The following month, a Tunisian lawyer and human rights activist named Riadh Guerfali, known publicly before his country’s 2011 revolution only by his pseudonym, Astrubal, uploaded a mash-up of the ad onto the video-sharing platform Dailymotion. He replaced the onscreen Big Brother with video of President Zine El Abidine Ben Ali. After the athlete sledgehammers the screen, the screen goes white and the video cuts to a Tunisian girl with her eyes shut. She opens her eyes, as if waking from a bad dream. The video ends. Guerfali’s video was part of a broader digital activism campaign that he and a group of Tunisian activists launched in 2002, before YouTube was invented and before Facebook and Twitter were even twinkles in their creators’ eyes. Their strategy was to counter the constant stream of government propaganda with clever antigovernment “propaganda” of their own.
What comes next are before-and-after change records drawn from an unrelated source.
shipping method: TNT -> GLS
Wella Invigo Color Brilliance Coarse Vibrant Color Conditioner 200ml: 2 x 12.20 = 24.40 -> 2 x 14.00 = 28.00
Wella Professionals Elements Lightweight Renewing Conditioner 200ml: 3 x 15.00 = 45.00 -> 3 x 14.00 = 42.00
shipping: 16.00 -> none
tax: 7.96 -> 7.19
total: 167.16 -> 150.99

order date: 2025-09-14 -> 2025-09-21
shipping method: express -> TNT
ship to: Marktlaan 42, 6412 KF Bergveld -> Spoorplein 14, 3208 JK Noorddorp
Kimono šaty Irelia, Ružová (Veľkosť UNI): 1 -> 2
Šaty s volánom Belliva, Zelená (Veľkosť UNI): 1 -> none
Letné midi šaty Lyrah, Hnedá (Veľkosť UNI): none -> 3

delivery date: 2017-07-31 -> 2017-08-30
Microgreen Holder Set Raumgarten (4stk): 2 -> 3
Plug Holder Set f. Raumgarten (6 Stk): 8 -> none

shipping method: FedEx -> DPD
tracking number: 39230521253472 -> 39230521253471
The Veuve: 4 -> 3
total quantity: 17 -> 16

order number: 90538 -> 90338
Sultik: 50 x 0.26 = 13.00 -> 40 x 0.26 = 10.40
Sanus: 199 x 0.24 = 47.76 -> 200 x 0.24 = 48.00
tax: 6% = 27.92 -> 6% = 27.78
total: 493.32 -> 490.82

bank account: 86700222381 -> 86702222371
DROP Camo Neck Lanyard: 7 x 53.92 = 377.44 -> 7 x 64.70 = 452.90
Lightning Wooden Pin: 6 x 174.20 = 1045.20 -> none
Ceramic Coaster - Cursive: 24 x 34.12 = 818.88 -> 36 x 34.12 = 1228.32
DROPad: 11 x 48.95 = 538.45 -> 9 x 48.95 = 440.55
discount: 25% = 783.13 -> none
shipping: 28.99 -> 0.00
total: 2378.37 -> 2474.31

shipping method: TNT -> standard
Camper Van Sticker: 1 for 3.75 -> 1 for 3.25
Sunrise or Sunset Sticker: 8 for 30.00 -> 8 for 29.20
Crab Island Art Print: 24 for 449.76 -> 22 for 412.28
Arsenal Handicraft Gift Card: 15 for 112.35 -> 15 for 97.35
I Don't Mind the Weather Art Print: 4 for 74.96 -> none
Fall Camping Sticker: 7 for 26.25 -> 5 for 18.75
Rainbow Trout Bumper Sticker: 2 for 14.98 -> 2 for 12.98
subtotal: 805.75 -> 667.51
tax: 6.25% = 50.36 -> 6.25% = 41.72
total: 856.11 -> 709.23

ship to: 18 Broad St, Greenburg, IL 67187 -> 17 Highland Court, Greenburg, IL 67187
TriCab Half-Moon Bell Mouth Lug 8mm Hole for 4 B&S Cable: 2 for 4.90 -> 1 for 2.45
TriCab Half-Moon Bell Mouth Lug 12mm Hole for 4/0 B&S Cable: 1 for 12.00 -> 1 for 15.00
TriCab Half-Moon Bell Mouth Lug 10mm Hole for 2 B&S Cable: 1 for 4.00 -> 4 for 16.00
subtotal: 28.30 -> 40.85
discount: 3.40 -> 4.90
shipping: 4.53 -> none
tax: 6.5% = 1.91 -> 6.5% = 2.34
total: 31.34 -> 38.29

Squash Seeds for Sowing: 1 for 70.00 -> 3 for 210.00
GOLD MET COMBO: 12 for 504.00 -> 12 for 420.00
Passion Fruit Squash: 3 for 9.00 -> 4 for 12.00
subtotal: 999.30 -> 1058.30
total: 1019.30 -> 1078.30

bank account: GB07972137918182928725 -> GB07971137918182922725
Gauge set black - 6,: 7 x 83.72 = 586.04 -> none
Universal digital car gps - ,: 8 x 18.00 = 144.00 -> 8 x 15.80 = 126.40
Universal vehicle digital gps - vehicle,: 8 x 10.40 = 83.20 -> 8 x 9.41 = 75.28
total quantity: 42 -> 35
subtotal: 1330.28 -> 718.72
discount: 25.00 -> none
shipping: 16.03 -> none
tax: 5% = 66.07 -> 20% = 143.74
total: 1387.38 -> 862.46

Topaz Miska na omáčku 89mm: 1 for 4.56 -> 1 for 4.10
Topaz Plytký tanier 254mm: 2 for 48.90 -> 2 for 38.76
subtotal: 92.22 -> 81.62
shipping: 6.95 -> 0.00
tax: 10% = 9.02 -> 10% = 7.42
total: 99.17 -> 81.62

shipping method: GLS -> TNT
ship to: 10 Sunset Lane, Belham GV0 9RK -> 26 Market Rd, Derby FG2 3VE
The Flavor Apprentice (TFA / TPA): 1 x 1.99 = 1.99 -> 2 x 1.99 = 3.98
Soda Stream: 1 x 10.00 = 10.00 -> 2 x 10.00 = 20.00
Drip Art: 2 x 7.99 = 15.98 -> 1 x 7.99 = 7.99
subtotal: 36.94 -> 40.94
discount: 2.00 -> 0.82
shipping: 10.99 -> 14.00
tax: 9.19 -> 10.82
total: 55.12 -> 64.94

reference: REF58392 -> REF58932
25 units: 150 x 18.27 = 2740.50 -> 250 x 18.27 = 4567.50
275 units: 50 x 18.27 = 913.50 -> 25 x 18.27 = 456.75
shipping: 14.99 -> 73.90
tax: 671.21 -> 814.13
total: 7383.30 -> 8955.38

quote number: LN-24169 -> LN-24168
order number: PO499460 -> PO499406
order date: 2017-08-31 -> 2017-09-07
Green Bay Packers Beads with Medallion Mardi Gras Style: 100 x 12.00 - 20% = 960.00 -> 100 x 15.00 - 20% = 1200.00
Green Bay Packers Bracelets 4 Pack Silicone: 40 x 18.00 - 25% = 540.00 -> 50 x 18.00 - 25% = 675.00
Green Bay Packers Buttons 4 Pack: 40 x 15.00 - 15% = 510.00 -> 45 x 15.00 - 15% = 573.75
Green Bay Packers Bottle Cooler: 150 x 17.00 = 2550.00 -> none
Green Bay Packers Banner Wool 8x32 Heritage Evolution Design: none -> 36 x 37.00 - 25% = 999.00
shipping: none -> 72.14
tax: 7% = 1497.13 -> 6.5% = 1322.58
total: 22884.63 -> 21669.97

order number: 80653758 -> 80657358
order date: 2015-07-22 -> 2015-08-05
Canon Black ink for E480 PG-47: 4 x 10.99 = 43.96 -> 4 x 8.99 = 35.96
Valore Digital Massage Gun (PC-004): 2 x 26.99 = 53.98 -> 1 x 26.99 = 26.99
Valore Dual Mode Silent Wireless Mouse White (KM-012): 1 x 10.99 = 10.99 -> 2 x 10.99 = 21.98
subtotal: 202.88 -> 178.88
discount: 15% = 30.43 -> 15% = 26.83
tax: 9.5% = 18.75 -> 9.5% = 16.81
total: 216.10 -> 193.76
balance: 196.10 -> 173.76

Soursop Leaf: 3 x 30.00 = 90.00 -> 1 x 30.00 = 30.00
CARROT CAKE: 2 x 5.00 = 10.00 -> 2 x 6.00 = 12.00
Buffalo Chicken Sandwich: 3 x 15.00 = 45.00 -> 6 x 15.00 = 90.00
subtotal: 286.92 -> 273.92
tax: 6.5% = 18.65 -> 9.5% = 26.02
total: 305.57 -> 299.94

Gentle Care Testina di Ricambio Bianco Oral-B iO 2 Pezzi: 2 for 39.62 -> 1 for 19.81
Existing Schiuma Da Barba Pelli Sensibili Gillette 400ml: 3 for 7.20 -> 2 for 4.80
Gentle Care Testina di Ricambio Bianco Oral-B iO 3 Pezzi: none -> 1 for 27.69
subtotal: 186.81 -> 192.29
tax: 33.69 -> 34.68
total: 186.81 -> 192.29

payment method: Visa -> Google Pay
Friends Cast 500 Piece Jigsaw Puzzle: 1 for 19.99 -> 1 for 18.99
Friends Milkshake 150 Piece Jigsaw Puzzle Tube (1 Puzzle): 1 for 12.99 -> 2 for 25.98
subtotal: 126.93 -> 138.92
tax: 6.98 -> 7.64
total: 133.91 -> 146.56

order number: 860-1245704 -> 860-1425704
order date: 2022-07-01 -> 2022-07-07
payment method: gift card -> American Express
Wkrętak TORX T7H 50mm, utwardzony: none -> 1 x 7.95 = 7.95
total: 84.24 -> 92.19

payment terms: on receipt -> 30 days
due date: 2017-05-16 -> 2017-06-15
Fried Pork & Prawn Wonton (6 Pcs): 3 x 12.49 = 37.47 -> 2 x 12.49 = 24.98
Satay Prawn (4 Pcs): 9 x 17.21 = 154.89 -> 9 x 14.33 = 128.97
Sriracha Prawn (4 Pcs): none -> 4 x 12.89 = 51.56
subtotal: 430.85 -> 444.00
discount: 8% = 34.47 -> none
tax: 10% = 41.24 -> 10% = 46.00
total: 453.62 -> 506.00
In response, the Tunisian government developed the Arab world’s most sophisticated censorship regime. But censorship was not the only way in which the Tunisian people’s digital rights were regularly and systematically violated. Digital surveillance in Tunisia was even more pervasive than in Egypt. Progovernment hackers attacked dissident websites with aggressive “denial of service attacks” and took them offline. Government-controlled companies that provide Internet service to offices and homes used “deep packet inspection” technologies to track and filter everything passing through their networks. Government-employed geeks hacked into activists’ computers and stole information, intercepted and even altered people’s emails, and took over activists’ Facebook accounts by intercepting their passwords.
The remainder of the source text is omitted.